## What this task involves:
Look through the records below for the line with "[13,692,470,1060] [image] |". Return that line and each one after it up to and including the line with "[175,22,309,37] Ouvert jusqu'à", exactly.

## Change detection data:
======

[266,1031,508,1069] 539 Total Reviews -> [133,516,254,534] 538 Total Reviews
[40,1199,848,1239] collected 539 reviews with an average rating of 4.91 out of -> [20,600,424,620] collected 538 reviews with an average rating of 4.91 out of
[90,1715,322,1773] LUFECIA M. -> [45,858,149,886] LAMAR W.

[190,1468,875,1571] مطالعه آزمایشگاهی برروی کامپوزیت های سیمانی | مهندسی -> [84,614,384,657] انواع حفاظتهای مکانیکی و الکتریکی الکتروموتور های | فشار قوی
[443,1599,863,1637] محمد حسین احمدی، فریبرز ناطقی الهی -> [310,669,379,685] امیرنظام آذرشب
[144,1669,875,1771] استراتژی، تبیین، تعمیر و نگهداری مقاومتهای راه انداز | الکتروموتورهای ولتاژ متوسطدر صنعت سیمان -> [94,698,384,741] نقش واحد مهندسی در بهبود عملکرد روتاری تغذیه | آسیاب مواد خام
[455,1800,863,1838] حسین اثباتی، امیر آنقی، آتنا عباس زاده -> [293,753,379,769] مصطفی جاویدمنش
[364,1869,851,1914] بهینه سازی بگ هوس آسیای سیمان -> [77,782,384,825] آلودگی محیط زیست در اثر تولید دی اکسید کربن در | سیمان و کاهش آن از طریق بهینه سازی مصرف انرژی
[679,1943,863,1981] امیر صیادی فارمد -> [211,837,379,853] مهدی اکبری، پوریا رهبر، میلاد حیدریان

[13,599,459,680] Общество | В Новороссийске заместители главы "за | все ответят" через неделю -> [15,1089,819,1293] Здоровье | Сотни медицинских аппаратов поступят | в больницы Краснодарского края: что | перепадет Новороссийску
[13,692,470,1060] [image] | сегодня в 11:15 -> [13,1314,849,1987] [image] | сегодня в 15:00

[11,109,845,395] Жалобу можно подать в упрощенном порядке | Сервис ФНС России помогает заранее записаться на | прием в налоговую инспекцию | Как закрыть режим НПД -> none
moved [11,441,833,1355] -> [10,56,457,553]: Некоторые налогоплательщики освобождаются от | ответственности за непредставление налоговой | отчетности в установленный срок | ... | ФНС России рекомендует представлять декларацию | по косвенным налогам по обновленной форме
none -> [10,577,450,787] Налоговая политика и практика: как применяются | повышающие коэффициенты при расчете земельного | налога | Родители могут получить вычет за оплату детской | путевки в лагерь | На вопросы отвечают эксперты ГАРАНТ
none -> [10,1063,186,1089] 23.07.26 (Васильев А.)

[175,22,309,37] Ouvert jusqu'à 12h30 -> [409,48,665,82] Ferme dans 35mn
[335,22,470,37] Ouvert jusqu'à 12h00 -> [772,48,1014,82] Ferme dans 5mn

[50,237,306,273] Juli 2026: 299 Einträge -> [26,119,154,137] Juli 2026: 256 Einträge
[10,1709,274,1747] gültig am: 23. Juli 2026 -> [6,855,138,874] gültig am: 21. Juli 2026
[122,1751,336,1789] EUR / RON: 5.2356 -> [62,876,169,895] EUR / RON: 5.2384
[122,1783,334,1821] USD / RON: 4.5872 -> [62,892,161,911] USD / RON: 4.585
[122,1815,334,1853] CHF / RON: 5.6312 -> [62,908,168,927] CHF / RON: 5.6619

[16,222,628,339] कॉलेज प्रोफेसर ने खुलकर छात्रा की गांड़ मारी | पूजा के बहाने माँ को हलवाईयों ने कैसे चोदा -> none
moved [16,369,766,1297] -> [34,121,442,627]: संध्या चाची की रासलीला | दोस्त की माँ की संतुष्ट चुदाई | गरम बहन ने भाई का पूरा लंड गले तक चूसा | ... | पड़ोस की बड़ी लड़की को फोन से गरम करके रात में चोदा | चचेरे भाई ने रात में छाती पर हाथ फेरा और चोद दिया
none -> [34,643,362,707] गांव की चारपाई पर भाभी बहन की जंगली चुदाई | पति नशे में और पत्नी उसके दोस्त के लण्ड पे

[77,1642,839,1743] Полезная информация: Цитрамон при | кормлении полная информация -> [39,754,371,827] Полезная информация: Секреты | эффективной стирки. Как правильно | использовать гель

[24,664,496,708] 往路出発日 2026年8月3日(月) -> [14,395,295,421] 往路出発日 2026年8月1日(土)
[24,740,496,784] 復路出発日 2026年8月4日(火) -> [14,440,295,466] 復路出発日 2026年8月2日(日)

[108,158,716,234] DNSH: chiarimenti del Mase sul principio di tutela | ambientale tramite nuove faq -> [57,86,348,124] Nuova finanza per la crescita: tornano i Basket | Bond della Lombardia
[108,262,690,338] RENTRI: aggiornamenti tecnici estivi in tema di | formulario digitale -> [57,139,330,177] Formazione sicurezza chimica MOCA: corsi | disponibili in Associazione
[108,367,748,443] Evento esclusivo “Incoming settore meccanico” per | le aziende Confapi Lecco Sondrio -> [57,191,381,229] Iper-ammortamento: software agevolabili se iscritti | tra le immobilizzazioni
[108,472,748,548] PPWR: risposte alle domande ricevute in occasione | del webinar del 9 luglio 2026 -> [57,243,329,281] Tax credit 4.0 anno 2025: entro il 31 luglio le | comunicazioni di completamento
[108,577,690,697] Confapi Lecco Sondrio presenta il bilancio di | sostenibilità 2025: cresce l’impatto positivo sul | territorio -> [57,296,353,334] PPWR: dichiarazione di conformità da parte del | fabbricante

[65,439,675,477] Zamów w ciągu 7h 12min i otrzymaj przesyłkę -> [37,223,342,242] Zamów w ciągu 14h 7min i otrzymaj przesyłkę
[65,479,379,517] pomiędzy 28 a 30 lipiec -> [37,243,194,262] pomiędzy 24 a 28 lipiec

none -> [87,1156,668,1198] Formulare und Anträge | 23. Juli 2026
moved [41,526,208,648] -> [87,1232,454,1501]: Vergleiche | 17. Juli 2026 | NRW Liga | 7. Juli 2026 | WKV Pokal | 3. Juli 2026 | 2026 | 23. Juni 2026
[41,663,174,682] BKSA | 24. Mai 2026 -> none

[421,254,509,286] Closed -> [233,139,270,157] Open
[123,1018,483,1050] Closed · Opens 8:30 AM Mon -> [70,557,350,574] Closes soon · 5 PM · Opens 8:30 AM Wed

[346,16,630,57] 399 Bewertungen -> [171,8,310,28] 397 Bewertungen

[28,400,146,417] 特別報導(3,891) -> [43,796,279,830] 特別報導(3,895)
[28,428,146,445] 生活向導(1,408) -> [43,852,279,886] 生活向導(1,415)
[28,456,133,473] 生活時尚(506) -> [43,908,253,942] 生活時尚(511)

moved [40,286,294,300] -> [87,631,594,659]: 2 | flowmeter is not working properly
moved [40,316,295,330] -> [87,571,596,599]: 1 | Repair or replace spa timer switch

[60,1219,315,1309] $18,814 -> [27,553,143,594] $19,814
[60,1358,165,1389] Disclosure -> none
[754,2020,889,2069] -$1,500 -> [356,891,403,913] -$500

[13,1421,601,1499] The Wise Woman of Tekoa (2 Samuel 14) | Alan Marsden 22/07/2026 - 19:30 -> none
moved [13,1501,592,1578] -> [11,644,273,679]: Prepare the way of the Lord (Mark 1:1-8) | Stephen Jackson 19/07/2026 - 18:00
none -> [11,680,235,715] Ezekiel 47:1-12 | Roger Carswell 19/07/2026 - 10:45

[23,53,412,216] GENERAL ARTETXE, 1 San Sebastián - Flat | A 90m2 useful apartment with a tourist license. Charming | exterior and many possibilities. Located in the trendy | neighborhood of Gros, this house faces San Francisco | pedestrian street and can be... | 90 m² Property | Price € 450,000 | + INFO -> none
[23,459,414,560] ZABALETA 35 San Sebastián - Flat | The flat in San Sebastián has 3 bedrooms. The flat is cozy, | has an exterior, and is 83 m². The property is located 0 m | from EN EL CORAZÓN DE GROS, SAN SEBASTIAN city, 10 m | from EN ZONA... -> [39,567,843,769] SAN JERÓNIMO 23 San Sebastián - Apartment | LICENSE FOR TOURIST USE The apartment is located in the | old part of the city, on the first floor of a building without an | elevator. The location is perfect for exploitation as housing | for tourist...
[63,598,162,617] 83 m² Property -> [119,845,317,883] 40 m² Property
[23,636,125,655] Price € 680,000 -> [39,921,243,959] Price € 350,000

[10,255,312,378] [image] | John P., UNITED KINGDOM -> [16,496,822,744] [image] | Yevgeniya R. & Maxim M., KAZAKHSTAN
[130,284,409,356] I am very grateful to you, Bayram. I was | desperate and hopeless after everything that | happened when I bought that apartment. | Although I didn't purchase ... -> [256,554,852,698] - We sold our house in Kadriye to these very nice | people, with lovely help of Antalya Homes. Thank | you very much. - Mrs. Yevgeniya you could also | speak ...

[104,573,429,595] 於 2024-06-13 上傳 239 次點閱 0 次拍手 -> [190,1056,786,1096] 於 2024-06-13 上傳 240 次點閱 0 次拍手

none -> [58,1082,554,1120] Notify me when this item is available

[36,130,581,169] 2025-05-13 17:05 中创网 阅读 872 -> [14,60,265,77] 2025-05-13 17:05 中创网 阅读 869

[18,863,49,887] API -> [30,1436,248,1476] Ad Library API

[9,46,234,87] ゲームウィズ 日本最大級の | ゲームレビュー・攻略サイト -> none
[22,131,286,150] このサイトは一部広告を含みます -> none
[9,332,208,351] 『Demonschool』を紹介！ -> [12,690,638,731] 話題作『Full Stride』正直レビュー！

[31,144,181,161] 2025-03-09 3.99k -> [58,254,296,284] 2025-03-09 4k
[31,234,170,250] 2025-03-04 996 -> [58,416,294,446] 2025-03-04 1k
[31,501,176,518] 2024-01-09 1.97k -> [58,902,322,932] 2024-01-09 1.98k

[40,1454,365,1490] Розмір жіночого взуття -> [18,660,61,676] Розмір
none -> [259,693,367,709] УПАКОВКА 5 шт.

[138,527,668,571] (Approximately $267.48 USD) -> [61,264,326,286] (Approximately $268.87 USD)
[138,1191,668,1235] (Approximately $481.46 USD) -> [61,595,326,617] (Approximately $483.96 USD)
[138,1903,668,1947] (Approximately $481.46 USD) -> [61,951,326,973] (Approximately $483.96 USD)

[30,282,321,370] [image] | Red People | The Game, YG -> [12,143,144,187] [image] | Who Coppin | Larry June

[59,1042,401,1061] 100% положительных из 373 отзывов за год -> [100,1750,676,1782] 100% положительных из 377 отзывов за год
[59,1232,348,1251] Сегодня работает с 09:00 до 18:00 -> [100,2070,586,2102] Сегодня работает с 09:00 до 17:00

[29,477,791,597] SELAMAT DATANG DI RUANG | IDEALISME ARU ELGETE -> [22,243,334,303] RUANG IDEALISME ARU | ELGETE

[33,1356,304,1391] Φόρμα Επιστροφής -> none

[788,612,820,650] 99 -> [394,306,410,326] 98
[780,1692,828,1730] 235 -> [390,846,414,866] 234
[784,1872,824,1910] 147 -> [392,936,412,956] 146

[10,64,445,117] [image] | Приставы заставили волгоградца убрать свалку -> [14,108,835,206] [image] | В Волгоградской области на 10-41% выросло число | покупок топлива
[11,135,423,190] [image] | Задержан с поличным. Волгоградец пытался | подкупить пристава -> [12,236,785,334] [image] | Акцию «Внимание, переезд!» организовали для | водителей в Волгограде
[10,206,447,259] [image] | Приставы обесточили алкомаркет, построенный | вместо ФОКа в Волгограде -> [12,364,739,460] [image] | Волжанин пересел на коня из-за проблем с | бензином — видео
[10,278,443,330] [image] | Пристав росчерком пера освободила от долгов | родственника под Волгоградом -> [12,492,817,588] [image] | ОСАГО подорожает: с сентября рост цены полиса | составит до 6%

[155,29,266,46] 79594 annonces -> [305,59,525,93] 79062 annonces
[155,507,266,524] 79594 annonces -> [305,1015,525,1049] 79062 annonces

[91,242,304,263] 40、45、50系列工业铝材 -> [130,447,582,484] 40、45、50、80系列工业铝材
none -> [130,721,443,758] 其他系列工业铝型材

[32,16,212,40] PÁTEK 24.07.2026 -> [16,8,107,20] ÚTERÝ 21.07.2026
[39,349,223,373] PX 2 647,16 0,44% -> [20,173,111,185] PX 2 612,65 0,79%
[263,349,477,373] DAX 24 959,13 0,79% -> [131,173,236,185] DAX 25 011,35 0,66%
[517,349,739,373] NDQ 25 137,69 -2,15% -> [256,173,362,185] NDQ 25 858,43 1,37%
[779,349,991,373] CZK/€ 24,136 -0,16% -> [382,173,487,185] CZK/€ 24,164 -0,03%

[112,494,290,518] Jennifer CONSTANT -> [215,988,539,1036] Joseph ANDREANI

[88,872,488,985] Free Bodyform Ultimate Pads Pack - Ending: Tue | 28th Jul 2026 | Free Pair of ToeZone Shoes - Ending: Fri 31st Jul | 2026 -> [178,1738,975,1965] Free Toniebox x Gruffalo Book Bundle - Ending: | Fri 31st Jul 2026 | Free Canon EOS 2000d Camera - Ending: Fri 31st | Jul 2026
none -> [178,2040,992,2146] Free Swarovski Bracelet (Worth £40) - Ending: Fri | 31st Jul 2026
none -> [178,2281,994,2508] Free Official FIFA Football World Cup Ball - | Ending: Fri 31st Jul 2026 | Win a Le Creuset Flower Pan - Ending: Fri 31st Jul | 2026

======

## Completed task:
[13,692,470,1060] [image] | сегодня в 11:15 -> [13,1314,849,1987] [image] | сегодня в 15:00

[11,109,845,395] Жалобу можно подать в упрощенном порядке | Сервис ФНС России помогает заранее записаться на | прием в налоговую инспекцию | Как закрыть режим НПД -> none
moved [11,441,833,1355] -> [10,56,457,553]: Некоторые налогоплательщики освобождаются от | ответственности за непредставление налоговой | отчетности в установленный срок | ... | ФНС России рекомендует представлять декларацию | по косвенным налогам по обновленной форме
none -> [10,577,450,787] Налоговая политика и практика: как применяются | повышающие коэффициенты при расчете земельного | налога | Родители могут получить вычет за оплату детской | путевки в лагерь | На вопросы отвечают эксперты ГАРАНТ
none -> [10,1063,186,1089] 23.07.26 (Васильев А.)

[175,22,309,37] Ouvert jusqu'à 12h30 -> [409,48,665,82] Ferme dans 35mn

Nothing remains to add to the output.